As many in the South justified slavery as an economic necessity for their way of life and as a moral social establishment, Calhoun sought to explain the reasons the northern and southern states were clashing over the issue. He stated that when the Constitution was written, the states were roughly balanced in terms of population. As well, there was an equal number of Northern and Southern states. However, he asserted that in 1850, this balance was no more, and the North had the advantage in the legislative branch. Therefore, Southern states feared that they would lose to Northern power.

Additionally, he stated that the Northern states had made many "aggressions" "on the rights of the South," as many Southerners viewed slavery as a right of Southern states. Calhoun defended the rights of Southern states to protect themselves. Calhoun also supported Southern complaints that many historical land agreements previously passed were more advantageous to the North, and the South did not receive as much land. He cited the Land Ordinance of 1787, the Louisiana Purchase, and the Mexican Cession.

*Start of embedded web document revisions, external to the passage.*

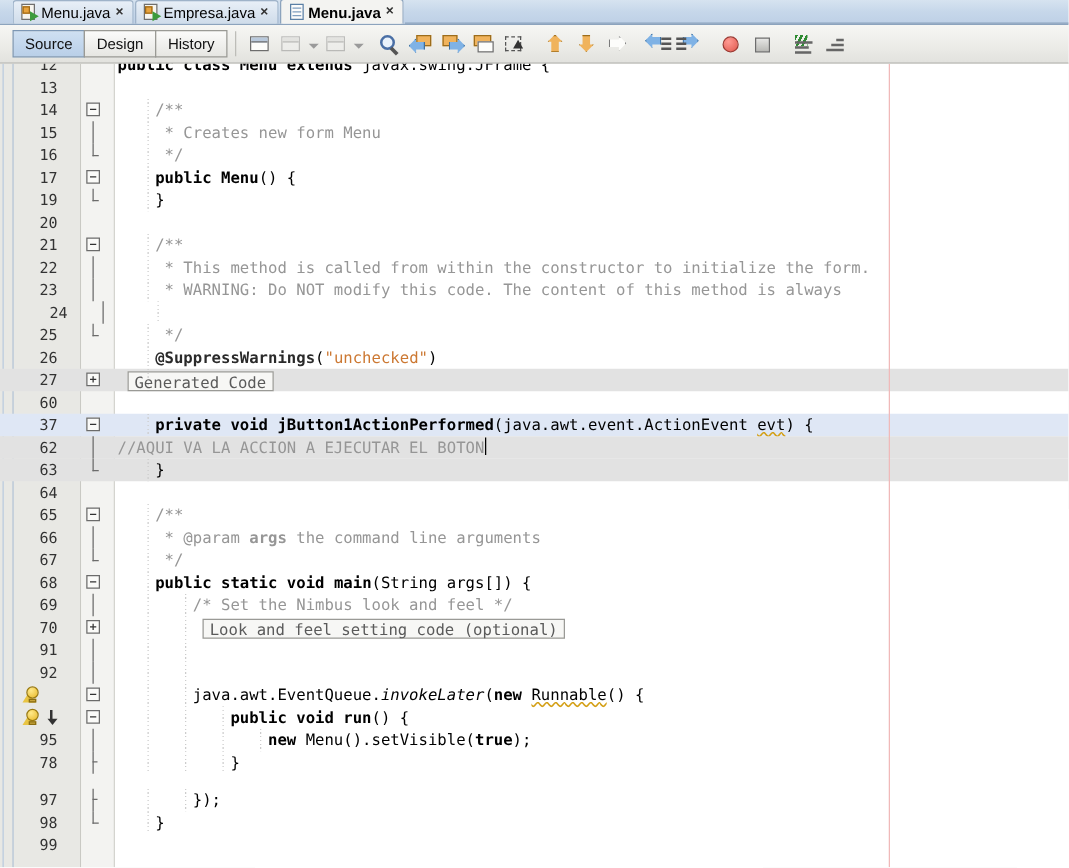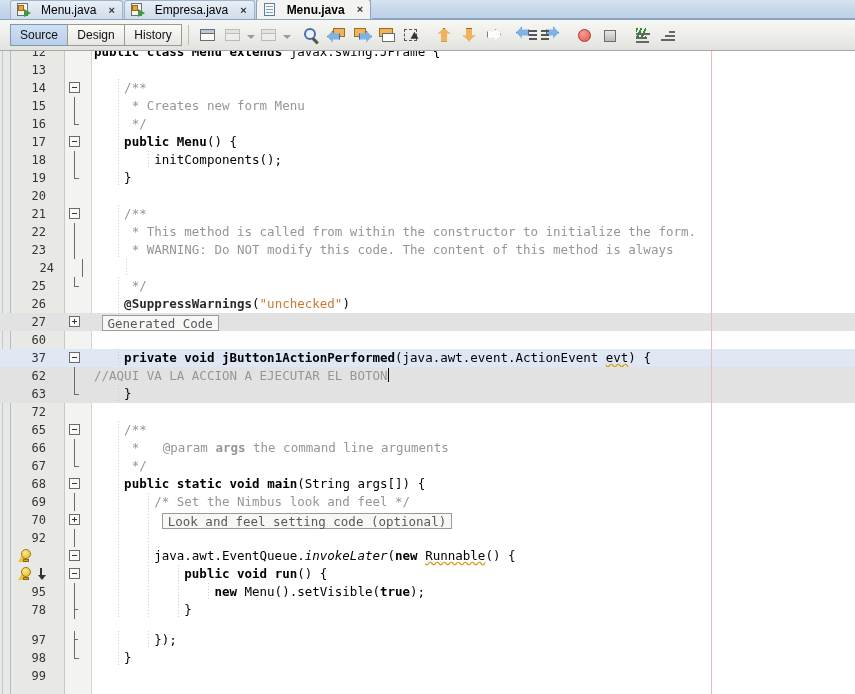--- a/index.html
+++ b/index.html
@@ -18,21 +18,21 @@
     background:linear-gradient(to bottom,#d6e3f0 0%,#c6d7ea 50%,#bed0e6 100%);
     border-bottom:1px solid #8ca3bd;
     display:flex;align-items:flex-end;
     box-sizing:border-box;
   }
   .tab{
     position:relative;
     height:19px;
     display:flex;align-items:center;
     padding:0 7px 0 6px;
-    gap:10px;
+    gap:2px;
     font-size:12px;
     color:#000;
     border:1px solid #9fb3c9;
     border-bottom:none;
     border-radius:3px 3px 0 0;
     background:linear-gradient(to bottom,#e8eff7,#cfdcea);
     margin-right:1px;
     box-sizing:border-box;
     white-space:nowrap;
   }
@@ -472,27 +472,20 @@
           <div class="code"><span class="iguide" style="left: 26px;"></span><span class="cm" style="white-space: pre;">     */</span></div>
         </div>
         <div class="row" style="top: 0px;">
           <div class="num">17</div>
           <div class="fold">
             <span class="fbox"></span>
           </div>
           <div class="code"><span class="iguide" style="left: 26px;"></span><span class="kw" style="white-space: pre;">    public </span><span class="idb" style="white-space: pre;">Menu</span><span style="white-space: pre;">() {</span></div>
         </div>
         <div class="row" style="top: 0px;">
-          <div class="num">18</div>
-          <div class="fold">
-            <span class="fline"></span>
-          </div>
-          <div class="code"><span class="iguide" style="left: 26px;"></span><span class="iguide" style="left: 56px;"></span><span style="white-space: pre;">        initComponents();</span></div>
-        </div>
-        <div class="row" style="top: 0px;">
           <div class="num">19</div>
           <div class="fold">
             <span class="fend"></span>
           </div>
           <div class="code"><span class="iguide" style="left: 26px;"></span><span style="white-space: pre;">    }</span></div>
         </div>
         <div class="row" style="top: 0px;">
           <div class="num">20</div>
           <div class="fold"></div>
           <div class="code"></div>
@@ -568,37 +561,37 @@
         </div>
         <div class="row" style="top: 0px;">
           <div class="rowbg" style="background: rgb(226, 226, 226);"></div>
           <div class="num">63</div>
           <div class="fold">
             <span class="fend"></span>
           </div>
           <div class="code"><span class="iguide" style="left: 26px;"></span><span style="white-space: pre;">    }</span></div>
         </div>
         <div class="row" style="top: 0px;">
-          <div class="num">72</div>
+          <div class="num">64</div>
           <div class="fold"></div>
           <div class="code"></div>
         </div>
         <div class="row" style="top: 0px;">
           <div class="num">65</div>
           <div class="fold">
             <span class="fbox"></span>
           </div>
           <div class="code"><span class="iguide" style="left: 26px;"></span><span class="cm" style="white-space: pre;">    /**</span></div>
         </div>
         <div class="row" style="top: 0px;">
           <div class="num">66</div>
           <div class="fold">
             <span class="fline"></span>
           </div>
-          <div class="code"><span class="iguide" style="left: 26px;"></span><span class="cm" style="white-space: pre;">     * </span><span class="cm" style="white-space: pre; margin-left: 16px;">@param </span><span class="cm" style="white-space: pre; font-weight: bold;">args</span><span class="cm" style="white-space: pre;"> the command line arguments</span></div>
+          <div class="code"><span class="iguide" style="left: 26px;"></span><span class="cm" style="white-space: pre;">     * </span><span class="cm" style="white-space: pre;">@param </span><span class="cm" style="white-space: pre; font-weight: bold;">args</span><span class="cm" style="white-space: pre;"> the command line arguments</span></div>
         </div>
         <div class="row" style="top: 0px;">
           <div class="num">67</div>
           <div class="fold">
             <span class="fend"></span>
           </div>
           <div class="code"><span class="iguide" style="left: 26px;"></span><span class="cm" style="white-space: pre;">     */</span></div>
         </div>
         <div class="row" style="top: 0px;">
           <div class="num">68</div>
@@ -613,20 +606,30 @@
             <span class="fline"></span>
           </div>
           <div class="code"><span class="iguide" style="left: 26px;"></span><span class="iguide" style="left: 56px;"></span><span class="cm" style="white-space: pre;">        /* Set the Nimbus look and feel */</span></div>
         </div>
         <div class="row" style="top: 0px;">
           <div class="num">70</div>
           <div class="fold">
             <span class="fbox plus"></span>
           </div>
           <div class="code"><span class="iguide" style="left: 26px;"></span><span class="iguide" style="left: 56px;"></span><span style="white-space: pre;">         </span><span class="foldbox">Look and feel setting code (optional)</span></div>
+        </div>
+        <div class="row" style="top: 0px;">
+          <div class="num">91</div>
+          <div class="fold">
+            <span class="fline"></span>
+          </div>
+          <div class="code">
+            <span class="iguide" style="left: 26px;"></span>
+            <span class="iguide" style="left: 56px;"></span>
+          </div>
         </div>
         <div class="row" style="top: 0px;">
           <div class="num">92</div>
           <div class="fold">
             <span class="fline"></span>
           </div>
           <div class="code"><span class="iguide" style="left: 26px;"></span><span class="iguide" style="left: 56px;"></span></div>
         </div>
         <div class="row" style="top: 0px;">
           <div class="num">

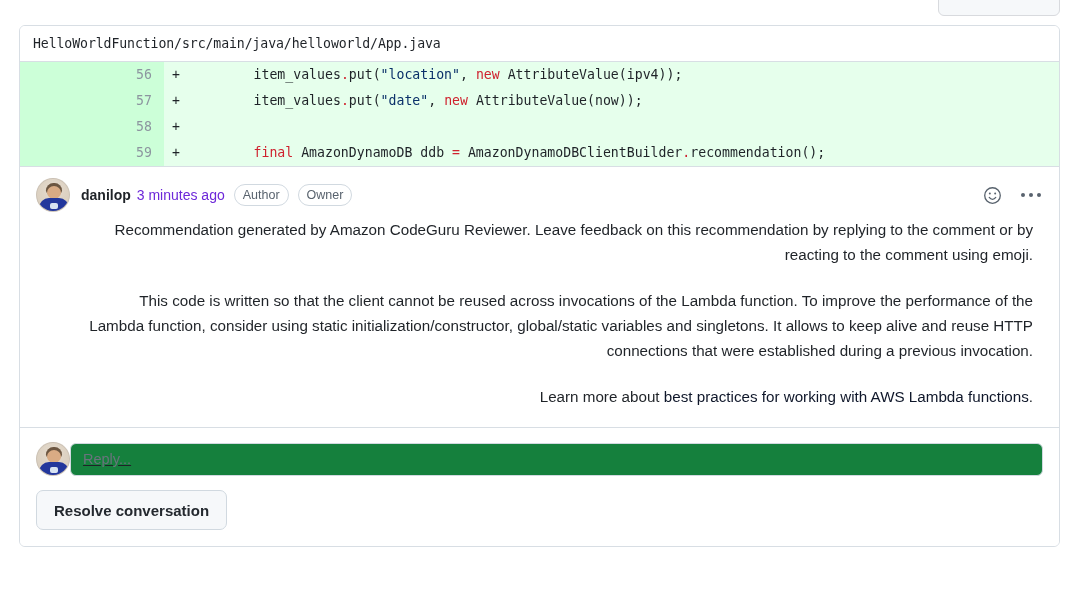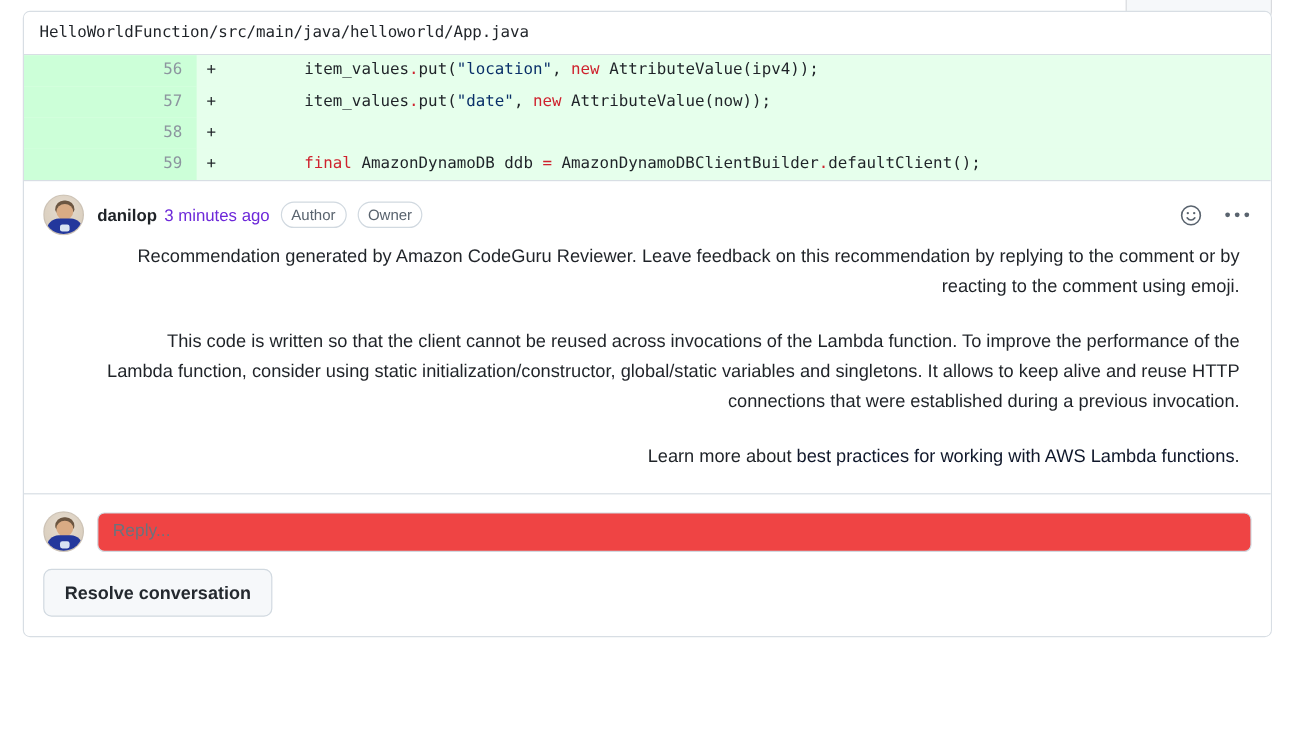--- a/index.html
+++ b/index.html
@@ -23,21 +23,21 @@
     top: -10px; right: 18px;
     width: 122px; height: 26px;
     border: 1px solid #d8dade;
     border-radius: 6px;
     background: #f6f8fa;
   }
 
   
   .thread {
     position: absolute;
-    left: 19px; top: 9px;
+    left: 19px; top: 25px;
     width: 1041px;
     border: 1px solid #d8dee4;
     border-radius: 6px;
     background: #ffffff;
     overflow: hidden;
   }
 
   
   .file-header {
     height: 36px;
@@ -210,30 +210,30 @@
   
   .reply-row {
     border-top: 1px solid #d8dee4;
     background: #ffffff;
     padding: 14px 16px;
     display: flex;
     align-items: center;
   }
   .reply-input {
     flex: 1;
-    margin-left: 11px;
     height: 33px;
     border: 1px solid #d1d9e0;
     border-radius: 6px;
-    background: #ef4444;
+    background: #15803d;
     font-family: "Liberation Sans", sans-serif;
     font-size: 14.5px;
     color: #1f2328;
     padding: 0 12px;
     outline: none;
+    text-decoration: underline;
   }
   .reply-input::placeholder { color: #6a737d; }
 
   
   .resolve-row {
     background: #ffffff;
     padding: 0 16px 16px 16px;
   }
   .resolve-btn {
     display: inline-flex;
@@ -277,21 +277,21 @@
             <td class="code">        <span>item_values</span><span class="tok-dot">.</span><span>put(</span><span class="tok-str">"date"</span><span>, </span><span class="tok-kw">new</span><span> AttributeValue(now));</span></td>
           </tr>
           <tr>
             <td class="ln">58</td>
             <td class="marker">+</td>
             <td class="code"></td>
           </tr>
           <tr>
             <td class="ln">59</td>
             <td class="marker">+</td>
-            <td class="code">        <span class="tok-kw">final</span><span> AmazonDynamoDB ddb </span><span class="tok-op">=</span><span> AmazonDynamoDBClientBuilder</span><span class="tok-dot">.</span><span>defaultClient();</span></td>
+            <td class="code">        <span class="tok-kw">final</span><span> AmazonDynamoDB ddb </span><span class="tok-op">=</span><span> AmazonDynamoDBClientBuilder</span><span class="tok-dot">.</span><span>recommendation();</span></td>
           </tr>
         </tbody>
     </table>
 
     <div class="comment">
       <div class="comment-head">
         <div class="avatar">
           <div class="hair"></div>
           <div class="face"></div>
           <div class="neck"></div>

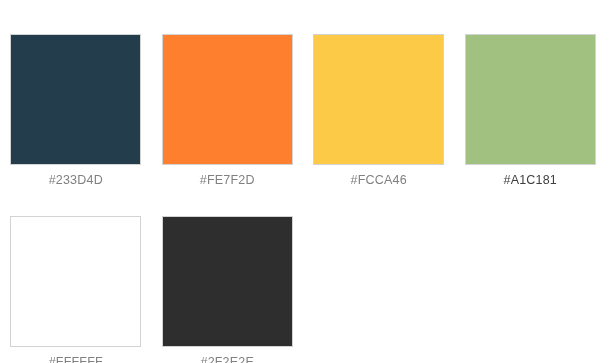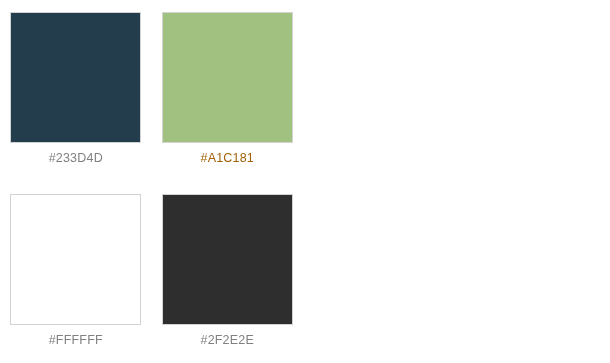--- a/index.html
+++ b/index.html
@@ -27,20 +27,21 @@
     box-sizing: border-box;
   }
   .swatch-cell {
     width: 151.5px;
     height: 181.5px;
     box-sizing: border-box;
     display: flex;
     flex-direction: column;
     align-items: center;
     padding-top: 12px;
+    margin-top: 22px;
   }
   .swatch-chip {
     width: 131px;
     height: 131px;
     box-sizing: border-box;
     border: 1px solid #d3d3d3;
     flex: 0 0 auto;
   }
   .swatch-label {
     margin-top: 8px;
@@ -58,25 +59,33 @@
 
 <div class="palette">
 
   <div class="palette-row">
 
     <div class="swatch-cell">
       <div class="swatch-chip" style="background: rgb(35, 61, 77); border-color: rgb(211, 211, 211);"></div>
       <div class="swatch-label" style="color: rgb(128, 128, 128);">#233D4D</div>
     </div>
 
+    <div class="swatch-cell">
+      <div class="swatch-chip" style="background: rgb(254, 127, 45); border-color: rgb(211, 211, 211);"></div>
+      <div class="swatch-label" style="color: rgb(128, 128, 128);">#FE7F2D</div>
+    </div>
 
+    <div class="swatch-cell">
+      <div class="swatch-chip" style="background: rgb(252, 202, 70); border-color: rgb(211, 211, 211);"></div>
+      <div class="swatch-label" style="color: rgb(128, 128, 128);">#FCCA46</div>
+    </div>
 
     <div class="swatch-cell">
       <div class="swatch-chip" style="background: rgb(161, 193, 129); border-color: rgb(211, 211, 211);"></div>
-      <div class="swatch-label" style="color: #a16207;">#A1C181</div>
+      <div class="swatch-label" style="color: #404040;">#A1C181</div>
     </div>
 
   </div>
 
   <div class="palette-row">
 
     <div class="swatch-cell">
       <div class="swatch-chip" style="background: rgb(255, 255, 255); border-color: rgb(211, 211, 211);"></div>
       <div class="swatch-label" style="color: rgb(128, 128, 128);">#FFFFFF</div>
     </div>

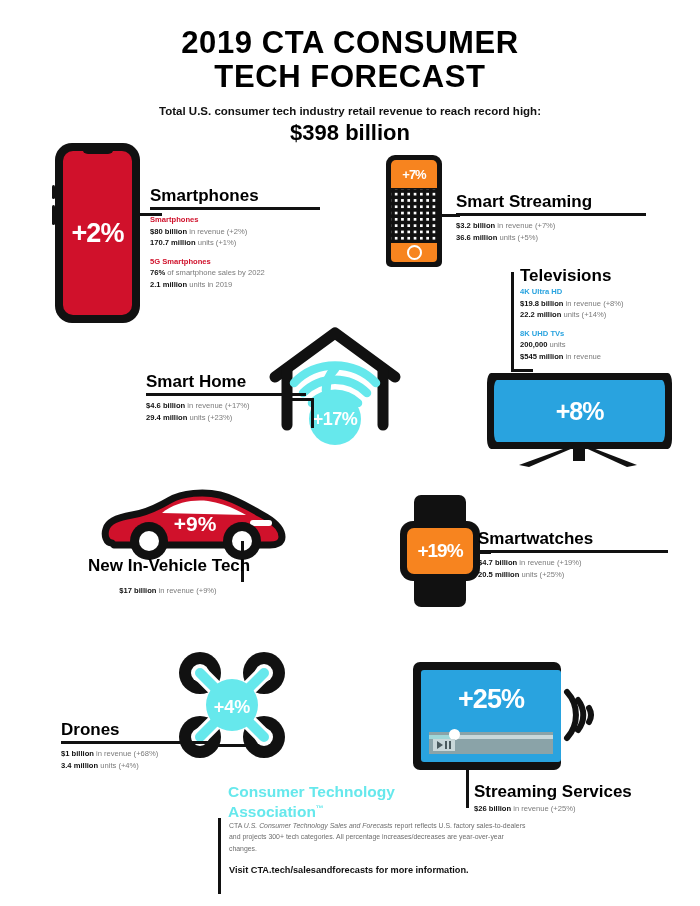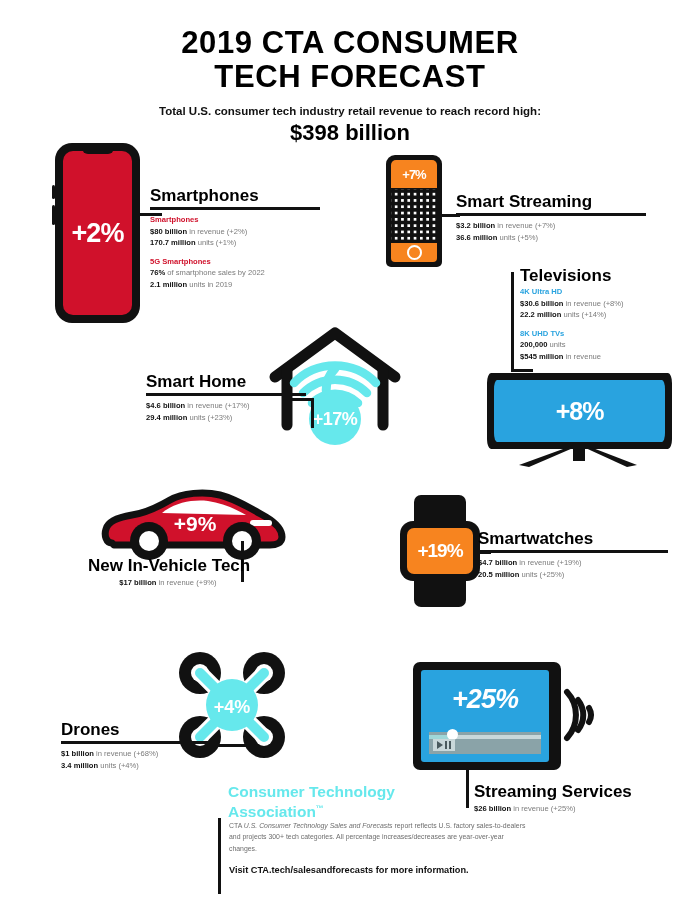--- a/index.html
+++ b/index.html
@@ -127,21 +127,21 @@
 
   
   .drone{position:absolute;left:172px;top:645px;width:120px;height:120px;}
 
   
   .stream{position:absolute;left:413px;top:662px;width:180px;height:118px;}
   .stream .frame{
     position:absolute;left:0;top:0;width:148px;height:108px;background:#111;border-radius:7px;
   }
   .stream .scr{
-    position:absolute;left:8px;top:8px;width:128px;height:92px;background:#29A3DF;border-radius:3px;font-style:italic;
+    position:absolute;left:8px;top:8px;width:140px;height:92px;background:#29A3DF;border-radius:3px;
   }
   .stream .pctwrap{
     position:absolute;left:0;right:0;top:14px;text-align:center;
   }
   .stream .bar{
     position:absolute;left:8px;right:8px;bottom:8px;height:22px;background:#8aa3a8;
   }
   .stream .progress{
     position:absolute;left:0;top:3px;height:4px;width:100%;background:#c9d8da;
   }
@@ -224,21 +224,21 @@
     <div class="hd">Smart Streaming</div>
     <div class="rule"></div>
     <div class="ln"><b>$3.2 billion</b><span> in revenue (+7%)</span></div>
     <div class="ln"><b>36.6 million</b><span> units (+5%)</span></div>
   </div>
 
   <div class="vtick" style="left:511px;top:272px;height:100px;"></div>
   <div class="blk" style="left:520px;top:266px;width:180px;">
     <div class="hd">Televisions</div>
     <div class="sub blue" style="margin-top:1px;">4K Ultra HD</div>
-    <div class="ln"><b>$30.6 billion</b><span> in revenue (+8%)</span></div>
+    <div class="ln"><b>$19.8 billion</b><span> in revenue (+8%)</span></div>
     <div class="ln"><b>22.2 million</b><span> units (+14%)</span></div>
     <div class="gap"></div>
     <div class="sub blue">8K UHD TVs</div>
     <div class="ln"><b>200,000</b><span> units</span></div>
     <div class="ln"><b>$545 million</b><span> in revenue</span></div>
   </div>
   <div class="htick" style="left:511px;top:369px;width:22px;"></div>
   <div class="tv">
     <div class="bezel"></div>
     <div class="scr">
@@ -280,21 +280,21 @@
       <circle cx="49" cy="54" r="19" fill="#111"></circle>
       <circle cx="49" cy="54" r="10" fill="#fff"></circle>
       <circle cx="142" cy="54" r="19" fill="#111"></circle>
       <circle cx="142" cy="54" r="10" fill="#fff"></circle>
       <text x="95" y="44" font-family="Liberation Sans, sans-serif" font-size="21" font-weight="bold" fill="#fff" text-anchor="middle">+9%</text>
     </svg>
   </div>
   <div class="vtick" style="left:241px;top:541px;height:41px;"></div>
   <div class="blk" style="left:88px;top:556px;width:160px;text-align:center;">
     <div class="hd">New In-Vehicle Tech</div>
-    <div class="ln" style="margin-top:2px;"><b>$17 billion</b><span> in revenue (+9%)</span></div>
+    <div class="ln" style="margin-top:10px;"><b>$17 billion</b><span> in revenue (+9%)</span></div>
   </div>
 
   <div class="watch">
     <div class="strap" style="top:0;"></div>
     <div class="strap" style="bottom:0;"></div>
     <div class="case"></div>
     <div class="face">
       <span class="pct" style="font-size:19px;">+19%</span>
     </div>
   </div>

Calhoun provided clear arguments for states' rights and sovereignty against unjust federal acts of power. He claimed that there are diverse interests and positions taken in Northern and Southern states and that citizens in each region should be able to defend their positions. In regard to slavery, Calhoun stated that "this hostile feeling on the part of the North toward the social organization of the South" has endured for a long time. He argued that if the North continued to have dominance in federal affairs, the Southern way of life would be forcibly altered.

Calhoun addressed the various reasons why the bonds of the Union were beginning to break; he even cited religious reasons; he explained changes in Christian denominations in various parts of the country. He posed the question of how federal officials can save the Union and keep the nation from fracturing. His solution lay in granting Southern states more freedom and representation in the government. Calhoun even addressed the dangerous notion of the secession of the South. In his argument for more representation for the South, Calhoun also included great discussion about present and future territories (like California) entering the Union. He also addressed how the South could gain more land.

Calhoun provided great challenges for Northern statesmen to consider if they wanted to preserve a unified America.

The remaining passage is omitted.